J’ai moi-même cette tentation de me dire : « à quoi bon ? ». En voyant le spectacle offert par les hommes politiques, j’ai de plus en plus de mal à être motivé.

Et pourtant, j’irai voter les dimanches 14 et 21 mars. Nous avons la chance de vivre dans une démocratie, certes imparfaite, mais qui assure une assez grande liberté à ses citoyens. Dont celle de pouvoir s’exprimer. Cette chance a été acquise de haute lutte et c’est aussi une façon de rendre hommage à ces hommes et ces femmes qui se sont battus pour acquérir ou maintenir ce droit.

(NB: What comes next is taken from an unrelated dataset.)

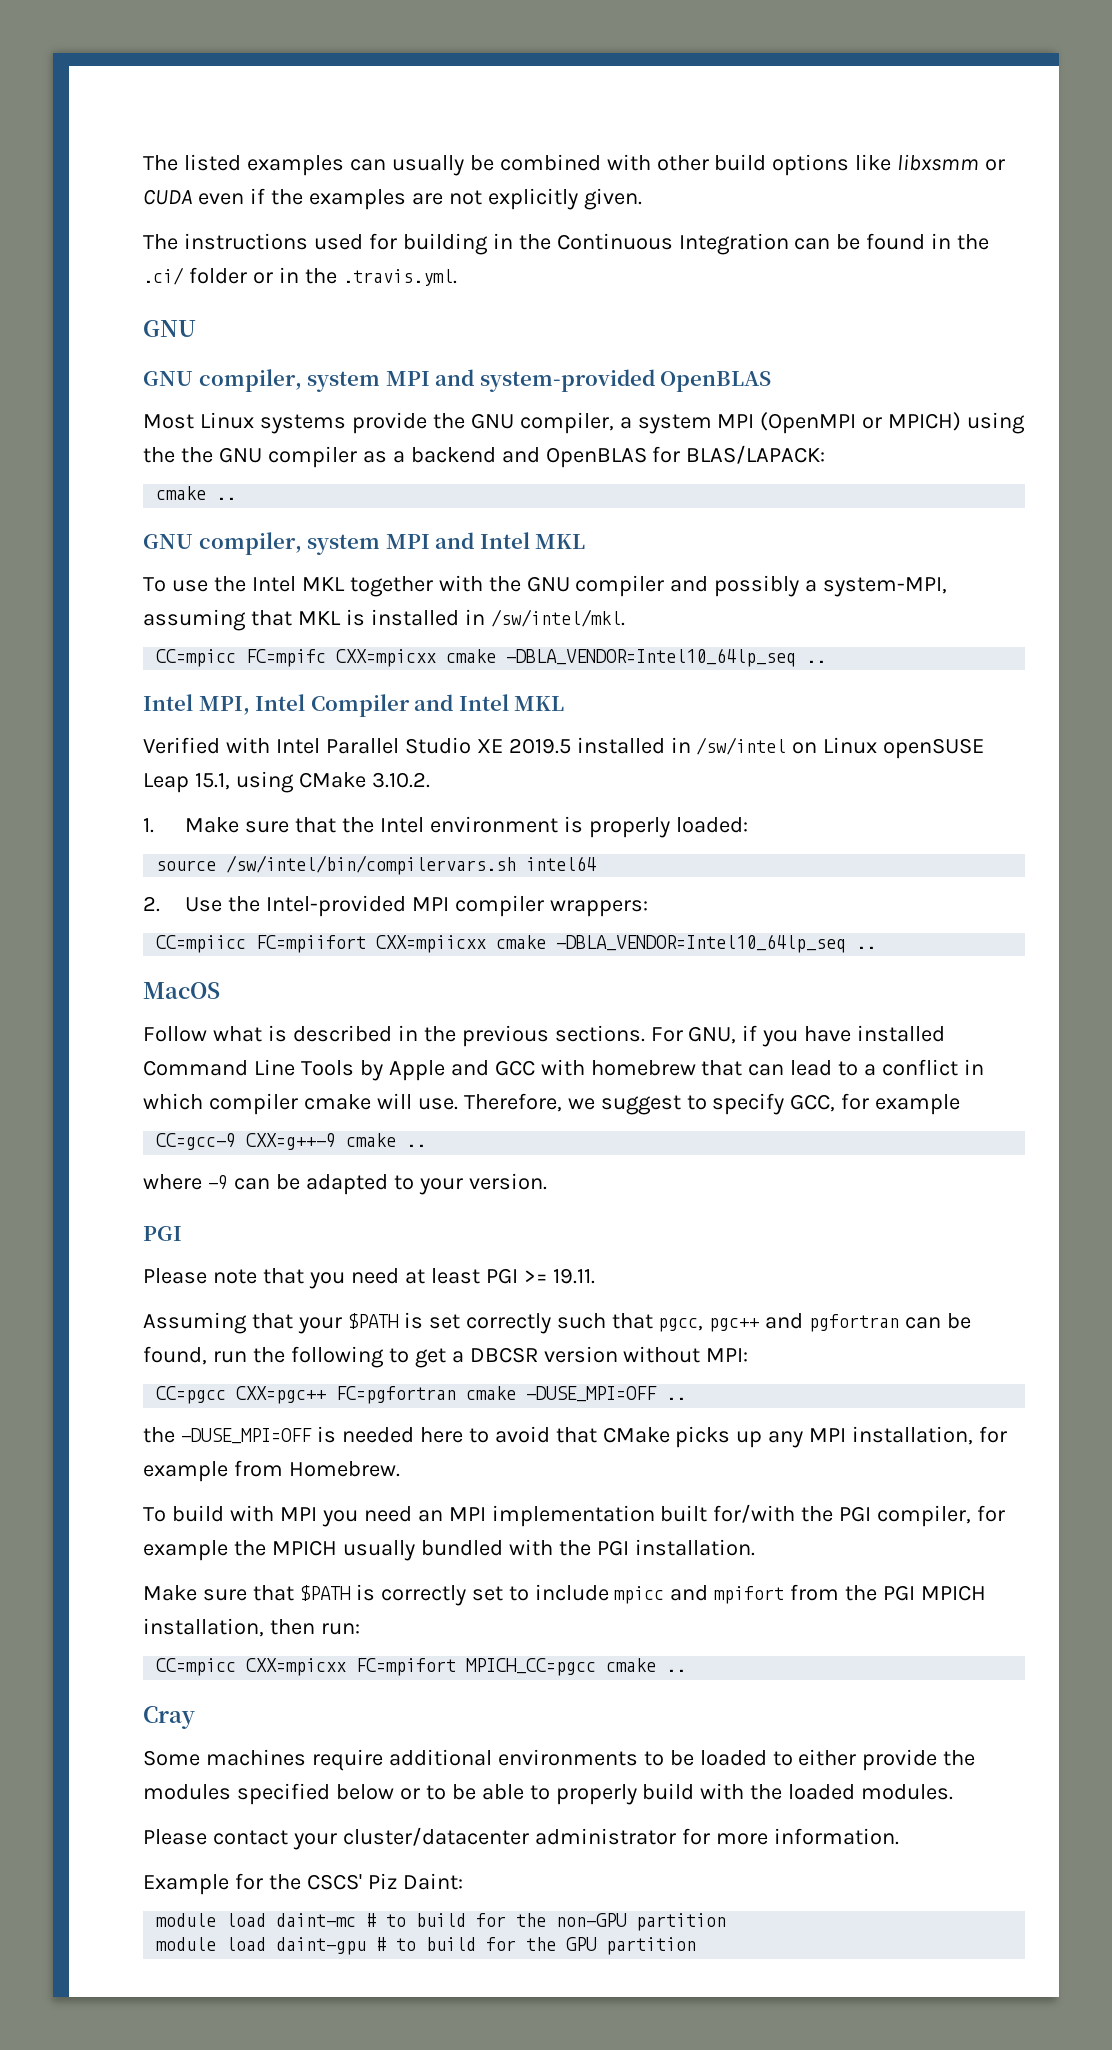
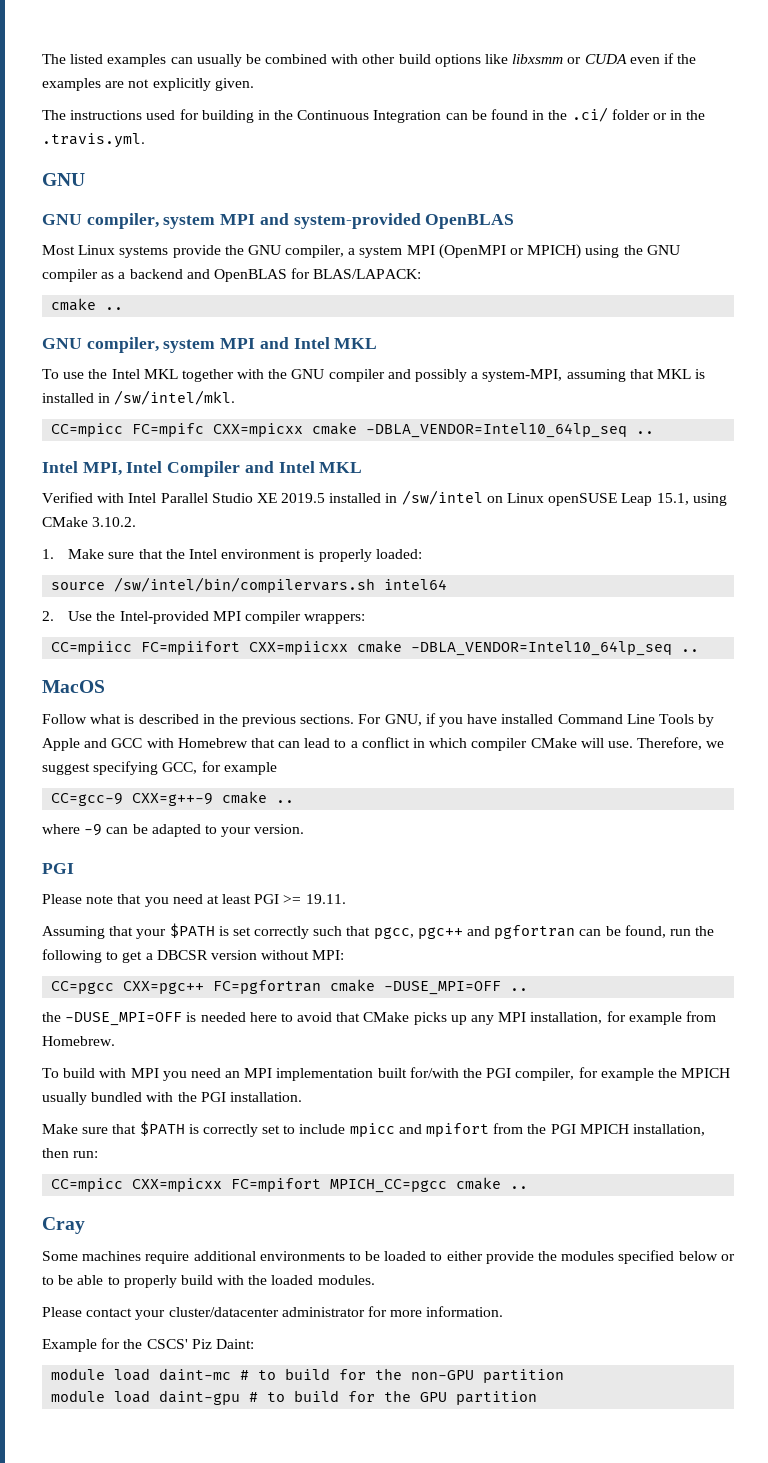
[180,447,213,463] the -> (643, 250) none
[590,1060,696,1076] homebrew -> [177,738,248,748] Homebrew
[303,1094,371,1110] cmake -> [530,738,577,748] CMake
[686,1093,785,1115] to specify -> [93,761,159,775] specifying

Ensuite, il me semble qu’un catholique se doit d’être partie prenante du monde d’aujourd’hui. Et cela passe aussi par le vote. Le Christ lui-même n’a pas nié la chose politique : « Rendez donc à César ce qui est à César, et à Dieu ce qui est à Dieu » (Mt 22, 21). Il n’y a pas d’opposition de fait entre les deux.

Enfin, l’exemple de ces Irakiens qui ont eu le courage d’aller voter malgré les risques évidents encourus – imaginez un instant que de vous déplacer au bureau de vote représente un risque pour votre vie – m’incite à ne pas leur faire injure, moi qui peux voter sans danger pour qui je souhaite.